More families bed share than reported. Bed sharing is when baby sleeps in the same bed as parents. This works well for many families because everyone gets the most and best sleep possible. This is where we're at right now and if we didn't I would be one cranky momma & wife.

There is such a thing as safe bed sharing. This is where scare tactics come in. Hospital staff, media, etc like to scare parents into believing that they are going to roll on top of their baby and smother them. Let's be honest. This can happen. If you go to bed with your baby drunk or high. Or on prescription meds that absolutely knock you on your butt.

But like I said, bed sharing can be done safely. If you've ever had a pet and that pet has shared your bed then you know how aware you are that something (or someone) else is in your bed. You are a careful sleeper. Same is true when your baby sleeps in your bed. You may be sleeping but you are aware that s/he is there every time you roll over or move.

With bed sharing space is key. It is highly recommended to move your mattress onto the floor and for that mattress to be king sized. This prohibits baby from falling off of the bed & getting seriously injured. Not everyone has the space for a king sized bed, though, & improvise. Some parents use their queen and place the crib mattress next to it so that there's space for everyone. Some parents use their queen and scoot the crib (with the front face off) up against the bed to create a sidecar. Pinterest has some ideas if you are interested.

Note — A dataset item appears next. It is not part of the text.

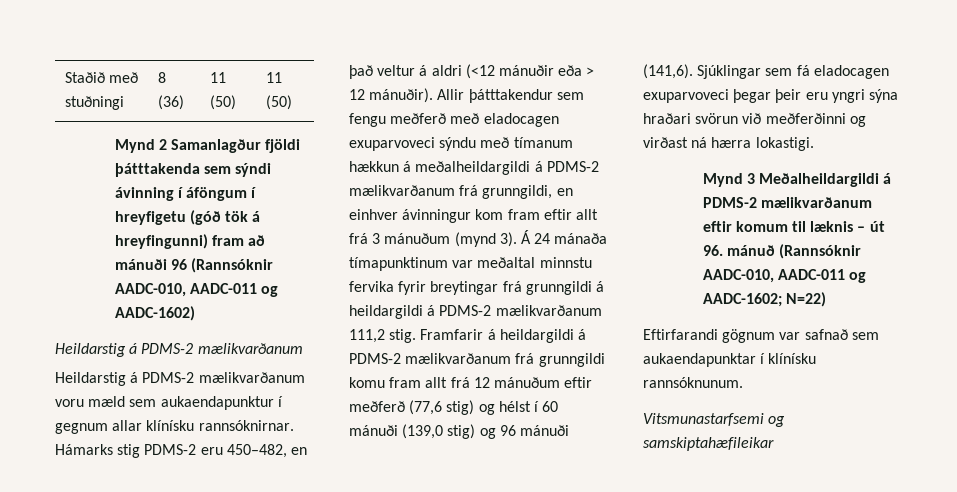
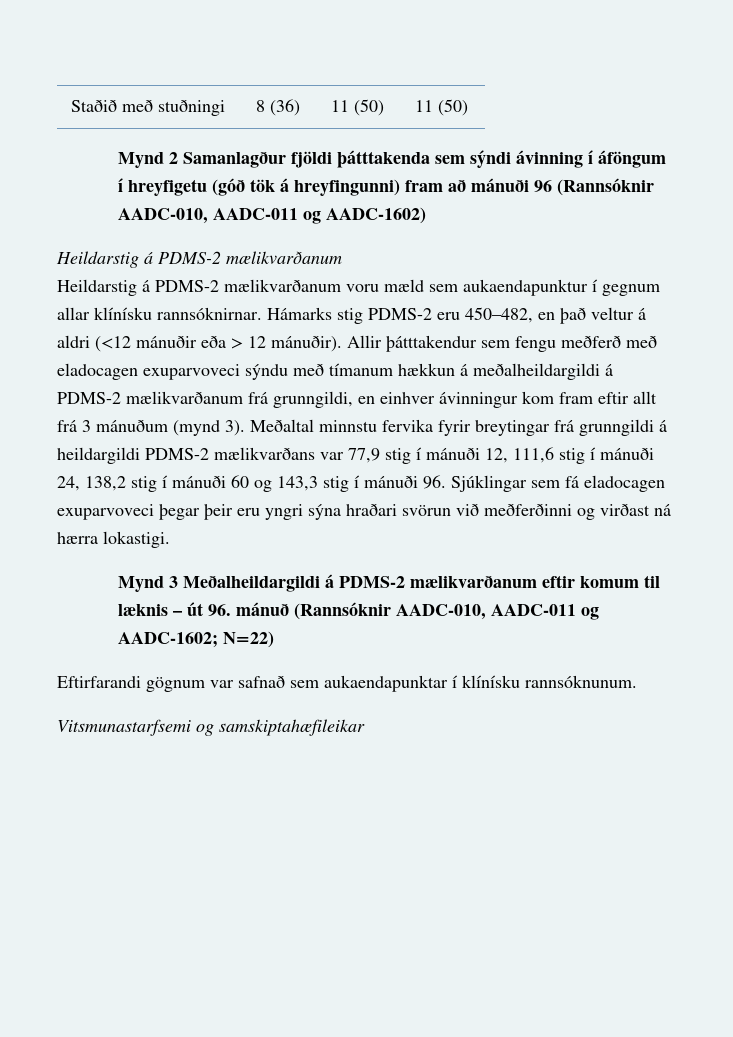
- Á 24 mánaða tímapunktinum var meðaltal minnstu fervika fyrir breytingar frá grunngildi á heildargildi á PDMS-2 mælikvarðanum 111,2 stig. Framfarir á heildargildi á PDMS-2 mælikvarðanum frá grunngildi komu fram allt frá 12 mánuðum eftir meðferð (77,6 stig) og hélst í 60 mánuði (139,0 stig) og 96 mánuði (141,6). Sjúklingar sem fá eladocagen exuparvoveci þegar þeir eru yngri sýna hraðari svörun við meðferðinni og virðast ná hærra lokastigi.
+ Meðaltal minnstu fervika fyrir breytingar frá grunngildi á heildargildi PDMS-2 mælikvarðans var 77,9 stig í mánuði 12, 111,6 stig í mánuði 24, 138,2 stig í mánuði 60 og 143,3 stig í mánuði 96. Sjúklingar sem fá eladocagen exuparvoveci þegar þeir eru yngri sýna hraðari svörun við meðferðinni og virðast ná hærra lokastigi.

And, you could sleep with the baby right on top of you. The baby sleeps on their tummy with their little head turned to the side & you sleep in a mummy like pose holding the baby. If you do choose this options, make sure there are pillows or something propped around you to support your arms making it more comfortable to sleep this way.

Speaking of which, the reason why there is such a push to put babies to sleep on their back is because of the increased use of formula the past 50 odd years. Babies need time on their bellies and are pretty comfy sleeping on them. However, speak to your pediatrician first. Ours recommended tummy sleep during nap time because we would be awake & alert to make sure breathing stay unobstructed. Tummy sleep is important for core development & preventing the dreaded flay spot on the back of the head.

Lastly, bed sharing is accepted and not discouraged in many cultures. American culture just doesn't happen to be one of them. There are a few social theories out there as to why. Whether or not bed sharing is yet to be socially acceptable in the U.S. it is important that you make a decision for your family based on all of the available information.